Fig. 5: Performance of FLEX across training data scales and MIL models.

a Schematic of the experimental design for evaluating performance at different training data scales. The procedure follows the SP-MCCV strategy, which involves 5 outer folds and 3 inner Monte Carlo Cross-Validation (MCCV) folds, for a total of 15 evaluation runs. Specifically for this experiment, the dataset is first partitioned into 5 site-preserved outer folds. In each of the 5 outer loop iterations, one fold is held out as the OOD test set.

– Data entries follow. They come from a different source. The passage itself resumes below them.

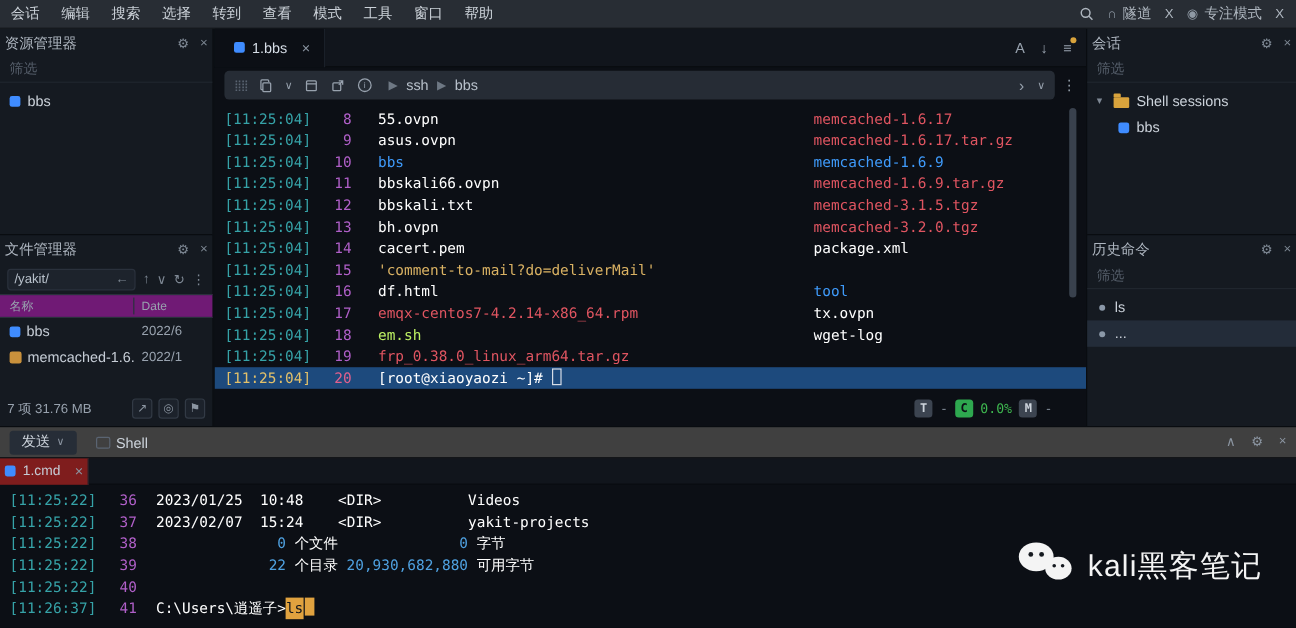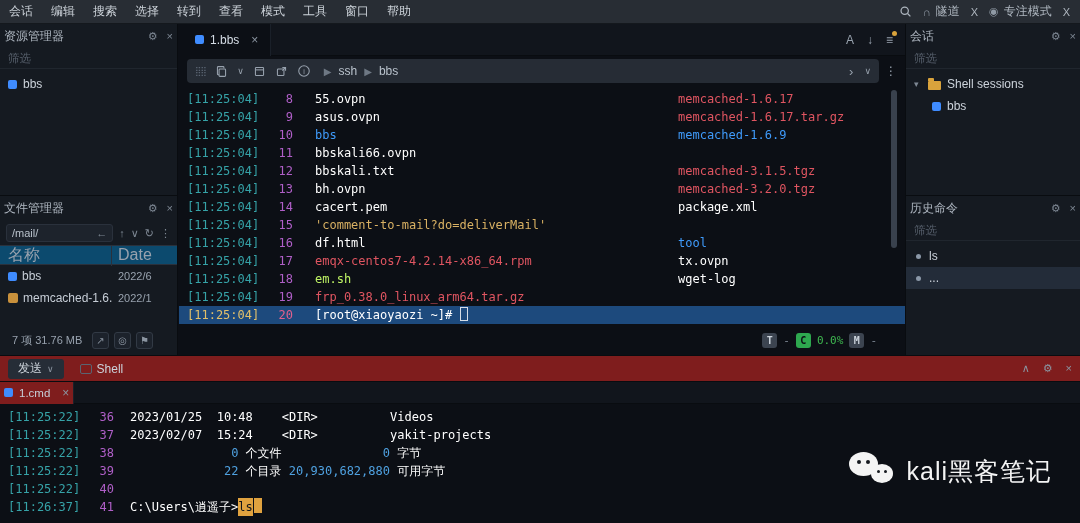--- a/index.html
+++ b/index.html
@@ -31,30 +31,30 @@
 .folder-icon{position:relative;width:13px;height:9px;background:#d9a33c;border-radius:1px;margin-top:3px;flex:0 0 auto}
 .folder-icon::before{content:'';position:absolute;top:-3px;left:0;width:6px;height:3px;background:#d9a33c;border-radius:1px 1px 0 0}
 .dot-icon{width:5px;height:5px;border-radius:50%;background:#8b98a8;margin:0 2px;flex:0 0 auto}
 
 
 .fm{position:absolute;left:0;right:0;top:171px;bottom:0;border-top:1px solid #090c10}
 .path-row{display:flex;align-items:center;gap:6px;padding:3px 6px;color:#8b95a1}
 .path-box{flex:1;background:#1d232c;border:1px solid #2a313c;border-radius:3px;height:18px;padding:0 5px;
   color:#b9c2cc;font-size:11px;display:flex;align-items:center;justify-content:space-between}
 .path-ico{font-size:11px;color:#7e8894}
-.fm-cols{display:flex;height:20px;background:#0c4a6e;border-top:1px solid #2a313c;border-bottom:1px solid #2a313c;
-  font-size:16px;color:#98a2ae;align-items:center}
+.fm-cols{display:flex;height:20px;background:#701a75;border-top:1px solid #2a313c;border-bottom:1px solid #2a313c;
+  font-size:10px;color:#98a2ae;align-items:center}
 .fm-col-name{width:112px;padding-left:8px;border-right:1px solid #2a313c}
 .fm-col-date{flex:1;padding-left:6px}
 .fm-row{display:flex;align-items:center;height:22px}
 .fm-name{width:112px;padding-left:8px;display:flex;gap:5px;align-items:center;overflow:hidden;white-space:nowrap}
 .fm-date{flex:1;padding-left:6px;color:#98a2ae;font-size:11px}
 .pkg-icon{width:10px;height:10px;border-radius:2px;background:#c9913c;flex:0 0 auto}
-.fm-footer{position:absolute;left:0;right:12px;bottom:4px;height:22px;display:flex;align-items:center;
-  justify-content:space-between;padding:0 12px;color:#98a2ae;font-size:11px}
+.fm-footer{position:absolute;left:0;right:0;bottom:4px;height:22px;display:flex;align-items:center;
+  justify-content:space-between;padding:0 6px;color:#98a2ae;font-size:11px}
 .footer-icons{display:flex;gap:5px}
 .f-ico{width:17px;height:17px;border:1px solid #323a45;border-radius:3px;display:flex;align-items:center;
   justify-content:center;color:#8b95a1;font-size:10px;background:#1c222b}
 
 
 .main{position:absolute;left:179px;top:24px;width:726px;height:331px;background:#0c0f15}
 .tabbar{height:32px;display:flex;align-items:center;justify-content:space-between;background:#11151c;border-bottom:1px solid #090c10}
 .tab{height:32px;display:flex;align-items:center;gap:6px;padding:0 12px 0 16px;background:#0c0f15;
   border-right:1px solid #1a2029;color:#d6dde6}
 .tab-close{color:#8b95a1;font-size:12px;margin-left:6px}
@@ -89,21 +89,21 @@
 .term-status{height:30px;display:flex;align-items:center;justify-content:flex-end;gap:6px;padding-right:28px;
   font-size:11px;font-family:"DejaVu Sans Mono","Liberation Mono",monospace}
 .badge{height:15px;min-width:15px;padding:0 3px;border-radius:3px;background:#3c4450;color:#cdd4dc;
   display:flex;align-items:center;justify-content:center;font-size:10px;font-weight:bold}
 .badge.green{background:#2ea84f;color:#0c0f15}
 .sb-dash{color:#7e8894}
 .sb-green{color:#3fb950}
 
 
 .bottom-panel{position:absolute;left:0;top:355px;width:1080px;height:168px;background:#0c0f15;border-top:1px solid #090c10}
-.bp-header{height:26px;background:#7f1d1d;display:flex;align-items:center;justify-content:space-between;
+.bp-header{height:26px;background:#404040;display:flex;align-items:center;justify-content:space-between;
   padding:0 8px;border-bottom:1px solid #090c10}
 .bp-tabs{display:flex;align-items:center;gap:6px;height:100%}
 .bp-tab{height:20px;display:flex;align-items:center;gap:5px;padding:0 10px;color:#ccd3db;border-radius:3px}
 .bp-tab.active{background:#262d37}
 .bp-caret{font-size:9px;color:#8b95a1}
 .mini-ico{width:12px;height:10px;border:1px solid #5a6472;border-radius:2px;display:inline-block}
 .bp-right{display:flex;gap:13px;color:#8b95a1;font-size:11px}
 .bp-tabbar{height:22px;background:#11151c;display:flex;align-items:center;border-bottom:1px solid #090c10}
 .bp-tab2{height:22px;display:flex;align-items:center;gap:6px;padding:0 4px;background:#7f1d1d;
   border-right:1px solid #1a2029;font-size:11.5px}
@@ -179,21 +179,21 @@
     <div class="fm">
       <div class="sec-header">
         <span>文件管理器</span>
         <span class="sec-icons">
           <span>⚙</span>
           <span>×</span>
         </span>
       </div>
       <div class="path-row">
         <span class="path-box">
-          <span>/mail/</span>
+          <span>/yakit/</span>
           <span class="path-ico">←</span>
         </span>
         <span class="path-ico">↑</span>
         <span class="path-ico">∨</span>
         <span class="path-ico">↻</span>
         <span class="path-ico">⋮</span>
       </div>
       <div class="fm-cols">
         <span class="fm-col-name">名称</span>
         <span class="fm-col-date">Date</span>
@@ -283,21 +283,21 @@
       <div class="trow">
         <span class="t-time">[11:25:04]</span><span class="t-num">8</span><span class="t-gap"></span><span class="t-left c-def">55.ovpn</span><span class="t-right c-arc">memcached-1.6.17</span>
       </div>
       <div class="trow">
         <span class="t-time">[11:25:04]</span><span class="t-num">9</span><span class="t-gap"></span><span class="t-left c-def">asus.ovpn</span><span class="t-right c-arc">memcached-1.6.17.tar.gz</span>
       </div>
       <div class="trow">
         <span class="t-time">[11:25:04]</span><span class="t-num">10</span><span class="t-gap"></span><span class="t-left c-dir">bbs</span><span class="t-right c-dir">memcached-1.6.9</span>
       </div>
       <div class="trow">
-        <span class="t-time">[11:25:04]</span><span class="t-num">11</span><span class="t-gap"></span><span class="t-left c-def">bbskali66.ovpn</span>
+        <span class="t-time">[11:25:04]</span><span class="t-num">11</span><span class="t-gap"></span><span class="t-left c-def">bbskali66.ovpn</span><span class="t-right c-arc">memcached-1.6.9.tar.gz</span>
       </div>
       <div class="trow">
         <span class="t-time">[11:25:04]</span><span class="t-num">12</span><span class="t-gap"></span><span class="t-left c-def">bbskali.txt</span><span class="t-right c-arc">memcached-3.1.5.tgz</span>
       </div>
       <div class="trow">
         <span class="t-time">[11:25:04]</span><span class="t-num">13</span><span class="t-gap"></span><span class="t-left c-def">bh.ovpn</span><span class="t-right c-arc">memcached-3.2.0.tgz</span>
       </div>
       <div class="trow">
         <span class="t-time">[11:25:04]</span><span class="t-num">14</span><span class="t-gap"></span><span class="t-left c-def">cacert.pem</span><span class="t-right c-def">package.xml</span>
       </div>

Training sets of increasing size (1, 2, 3, and 4 folds) are constructed from the remaining 4 folds. For each scale condition, 3 inner MCCV runs are performed, for a total of 15 evaluation runs per condition. b OOD AUROC comparison between FLEX and the baseline (Original) on three tasks from the TCGA-BRCA dataset (n = 875). Box plots show aggregated results from 15 runs for each training data scale, derived from the SP-MCCV strategy. The box plots display the median (center line), the first and third quartiles (Q1-Q3; the box), and whiskers extending to 1.5 × interquartile range. Individual data points from each run are overlaid. Presented P-values are from a two-sided paired-samples t-test without adjustment. c Dumbbell plot showing OOD AUROC after integrating FLEX with five state-of-the-art MIL models across 16 tasks. Datasets used include TCGA-BRCA (n = 937), TCGA-NSCLC (n = 958), TCGA-STAD (n = 414), and TCGA-CRC (n = 606). Each dumbbell connects the mean performance of an Original model to its FLEX-enhanced counterpart. Indicated P values were calculated using a two-sided paired-samples t-test with multiple hypothesis correction. Source data are provided as a Source Data file.